PROBLEM REQUIREMENTS - For every line in the material below that holds "Canon", report the line.

RECORDS SHOWN -
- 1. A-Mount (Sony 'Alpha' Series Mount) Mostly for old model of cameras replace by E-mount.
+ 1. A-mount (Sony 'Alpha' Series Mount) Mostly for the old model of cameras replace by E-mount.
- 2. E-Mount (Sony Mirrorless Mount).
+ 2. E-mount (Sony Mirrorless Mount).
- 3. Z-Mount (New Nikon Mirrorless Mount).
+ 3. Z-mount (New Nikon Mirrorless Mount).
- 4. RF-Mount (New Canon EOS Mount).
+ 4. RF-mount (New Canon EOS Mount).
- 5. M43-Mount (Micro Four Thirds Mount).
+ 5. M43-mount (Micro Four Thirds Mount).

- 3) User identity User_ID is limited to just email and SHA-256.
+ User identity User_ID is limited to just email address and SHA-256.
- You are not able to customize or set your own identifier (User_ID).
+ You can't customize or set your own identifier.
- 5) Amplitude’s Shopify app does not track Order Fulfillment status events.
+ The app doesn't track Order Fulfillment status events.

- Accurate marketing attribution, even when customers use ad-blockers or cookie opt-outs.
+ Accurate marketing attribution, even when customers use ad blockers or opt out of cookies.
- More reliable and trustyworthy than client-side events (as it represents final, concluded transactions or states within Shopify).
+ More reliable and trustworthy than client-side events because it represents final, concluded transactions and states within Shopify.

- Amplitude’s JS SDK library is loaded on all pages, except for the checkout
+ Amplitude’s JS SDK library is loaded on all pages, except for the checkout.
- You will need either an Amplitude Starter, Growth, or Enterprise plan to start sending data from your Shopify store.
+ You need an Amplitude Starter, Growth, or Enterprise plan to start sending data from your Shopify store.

WRITTEN SOLUTION -
- 4. RF-Mount (New Canon EOS Mount).
+ 4. RF-mount (New Canon EOS Mount).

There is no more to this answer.